> _Instructions to follow_
Please retype every entry as written, and keep the pictures out.

> _Modification records_
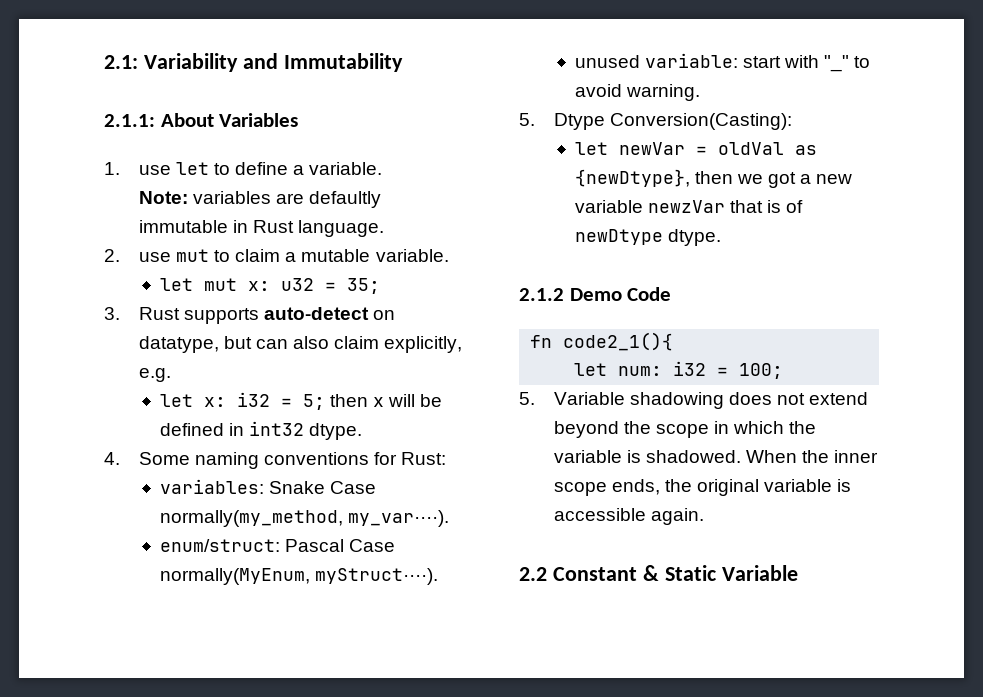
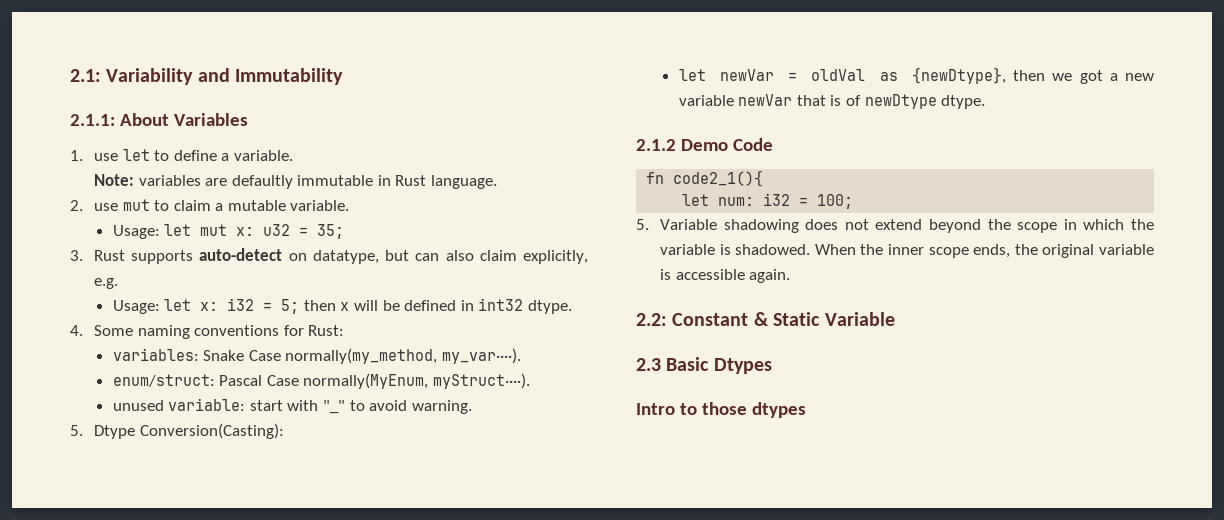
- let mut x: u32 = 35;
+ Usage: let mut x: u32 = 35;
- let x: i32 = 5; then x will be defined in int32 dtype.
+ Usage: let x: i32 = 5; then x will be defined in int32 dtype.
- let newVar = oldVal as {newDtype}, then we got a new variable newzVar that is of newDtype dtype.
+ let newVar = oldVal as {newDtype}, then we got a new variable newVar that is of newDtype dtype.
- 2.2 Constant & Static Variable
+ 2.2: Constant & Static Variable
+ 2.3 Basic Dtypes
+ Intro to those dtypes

> _Task output_
- let mut x: u32 = 35;
+ Usage: let mut x: u32 = 35;
- let x: i32 = 5; then x will be defined in int32 dtype.
+ Usage: let x: i32 = 5; then x will be defined in int32 dtype.
- let newVar = oldVal as {newDtype}, then we got a new variable newzVar that is of newDtype dtype.
+ let newVar = oldVal as {newDtype}, then we got a new variable newVar that is of newDtype dtype.
- 2.2 Constant & Static Variable
+ 2.2: Constant & Static Variable
+ 2.3 Basic Dtypes
+ Intro to those dtypes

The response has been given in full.